Happily, micro-volunteering often leads to actual volunteering. If your nonprofit is trying to bring more Millennial supporters on board, here are a few ways to get them more involved:

  • Create and promote a variety of ways to help your organization. This could mean giving them the option to work a phone bank, knock on doors, make signs, distribute flyers, create social media posts, participate in a fun run, etc. As mentioned before, Millennials are individuals and they appreciate being recognized as such.
  • Harness the power of Millennials in groups. Millennials are interconnected in so many ways, both through technology and in person. By creating opportunities for Millennials to get their friends and peers involved, you automatically increase the likelihood that at least some of those Millennials will become lifelong supporters. Encourage them to form teams, compete against each other, work together in groups, and foster camaraderie wherever possible
  • Bring them into the fold. Form a task force, an emerging leaders board, a focus group. Give Millennials the freedom to come up with ideas to help your organization in ways you might not have considered. By showing you have confidence in them and their abilities, they are more likely to rise to the task because they become immediately, personally invested in your organization’s success.

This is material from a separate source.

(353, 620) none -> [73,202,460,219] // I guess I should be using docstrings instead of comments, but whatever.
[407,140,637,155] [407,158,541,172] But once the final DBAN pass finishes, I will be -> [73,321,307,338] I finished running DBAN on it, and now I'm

Millennials view sharing knowledge and views as another way to contribute.  Once you’ve established what works for your nonprofit, get feedback from your young supporters. Then tweak your programs as needed.

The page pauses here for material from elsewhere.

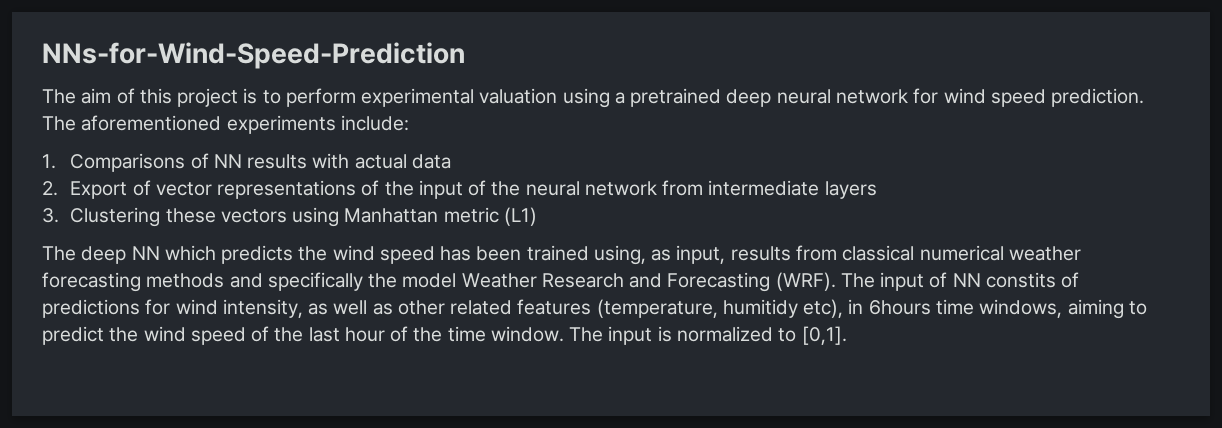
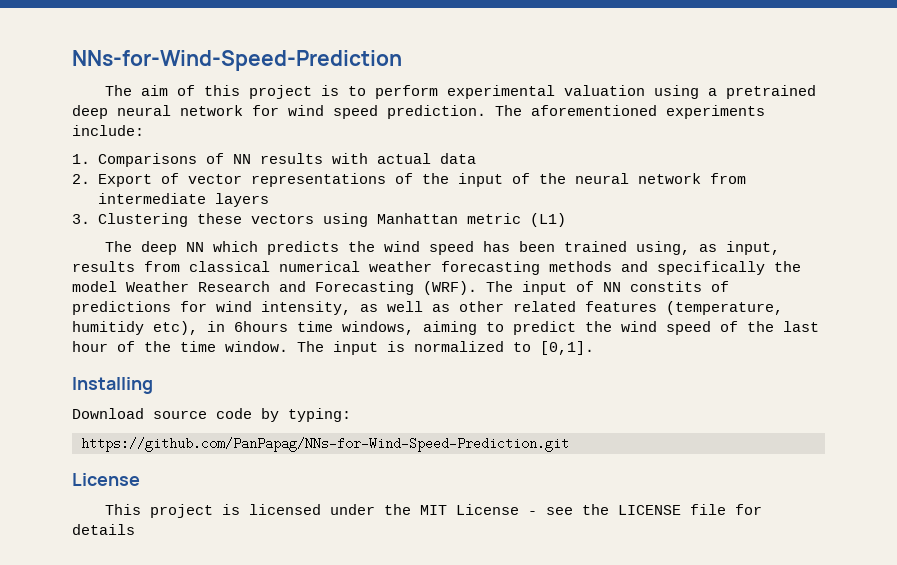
(847, 335) none -> [72,377,153,394] [72,408,351,422] [81,437,569,452] [72,473,140,486] [104,504,762,518] [72,524,135,535] // Installing // Download source code by typing: // https://github.com/PanPapag/NNs-for-Wind-Speed-Prediction.git // License // This project is licensed under the MIT License - see the LICENSE file for details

TLM is the only way to truly reach Millennials

Total Lifecycle Management, that is.

Millennials want to change the world in a relational way. This means that the old transactional mindset no longer has the same significance for nonprofits that it used to. However, it is possible to use the many small transactions that

Millennials have with nonprofits in order to build strong, interconnected relationships.

The important thing to remember is that the reason Millennials want to get involved is because they think about the world in a different way. If treated well, they CAN represent a very significant proportion of your supporters.

So instead of reverse engineering your nonprofit’s usual appeals, evaluate your donor database in order to identify key areas where Millennials might be called upon to add to, complement, replace, or take up the slack within your fundraising process.

Business intelligence technology allows nonprofits to examine their own donor databases to make sense of their donor demographics. Then an analytical marketing tool can be employed to segment the data into any number of useful target demographics.

Analytical marketing doesn’t force your nonprofit into pipeline segmentation, but rather shines a light on what you are currently doing that works, where you can improve, and which fundraising efforts might be best converted to other strategies.